#### [Exercise directions]
Take the line that contains "朱山村委会 | 姓名: 金绪华 -> 夏秀英" and each line after it to the end of the material below, and return them exactly, minus the pictures.

--*--

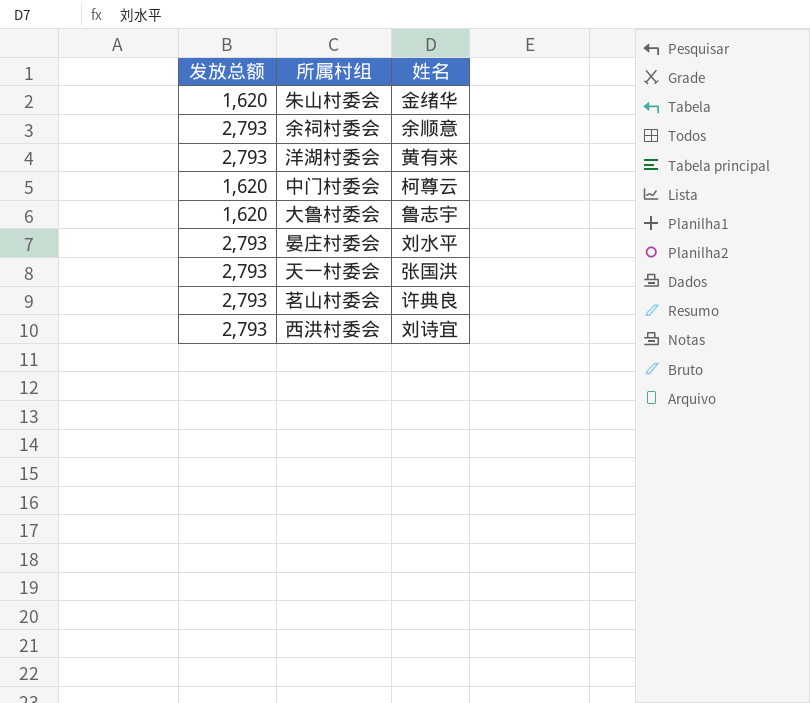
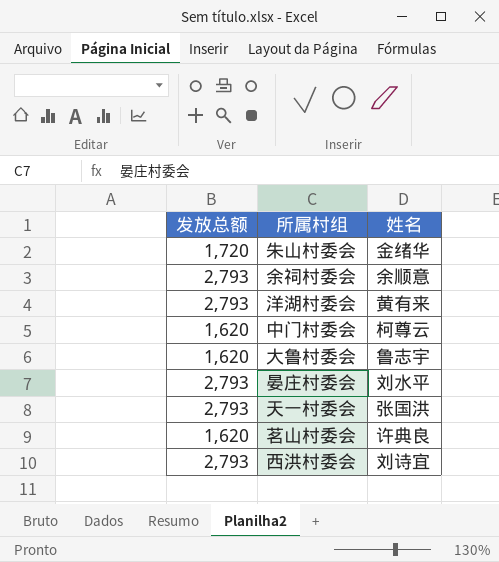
朱山村委会 | 发放总额: 1,620 -> 1,720
茗山村委会 | 发放总额: 2,793 -> 1,620

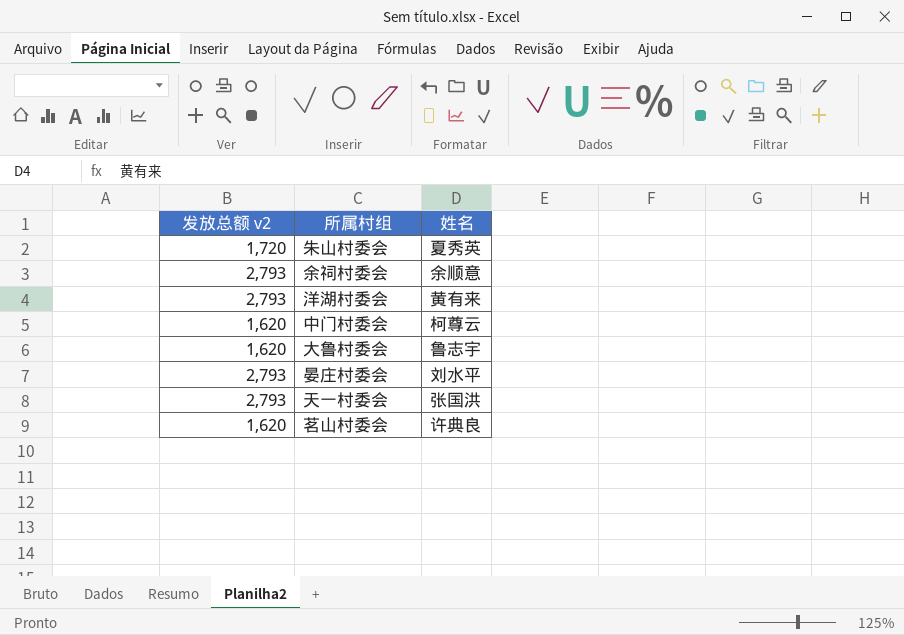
column name: 发放总额 -> 发放总额 v2
row 西洪村委会: 2,793 | 刘诗宜 -> none
朱山村委会 | 姓名: 金绪华 -> 夏秀英

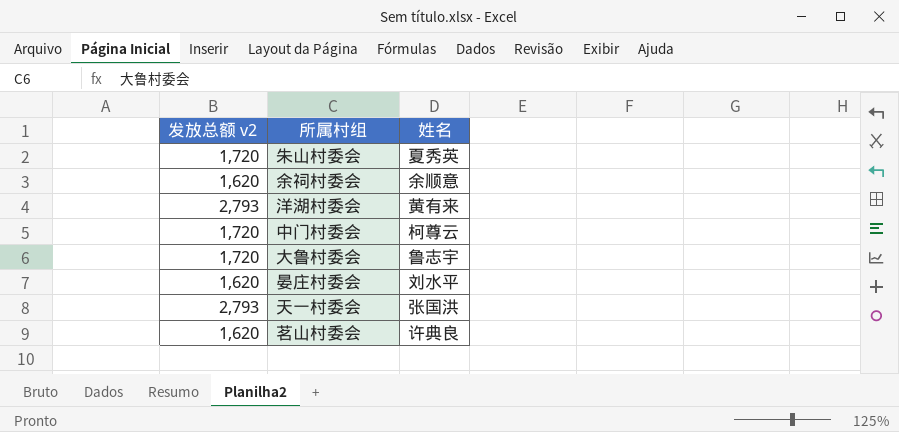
余祠村委会 | 发放总额 v2: 2,793 -> 1,620
中门村委会 | 发放总额 v2: 1,620 -> 1,720
大鲁村委会 | 发放总额 v2: 1,620 -> 1,720
晏庄村委会 | 发放总额 v2: 2,793 -> 1,620

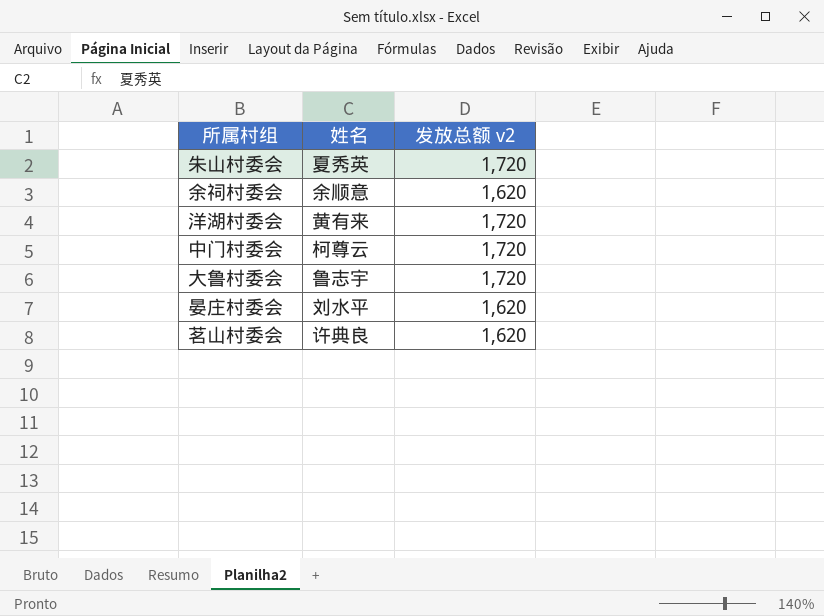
column 发放总额 v2 | position: 1 -> 3
row 天一村委会: 2,793 | 张国洪 -> none
洋湖村委会 | 发放总额 v2: 2,793 -> 1,720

--*--

#### [Answer to this exercise]
朱山村委会 | 姓名: 金绪华 -> 夏秀英

余祠村委会 | 发放总额 v2: 2,793 -> 1,620
中门村委会 | 发放总额 v2: 1,620 -> 1,720
大鲁村委会 | 发放总额 v2: 1,620 -> 1,720
晏庄村委会 | 发放总额 v2: 2,793 -> 1,620

column 发放总额 v2 | position: 1 -> 3
row 天一村委会: 2,793 | 张国洪 -> none
洋湖村委会 | 发放总额 v2: 2,793 -> 1,720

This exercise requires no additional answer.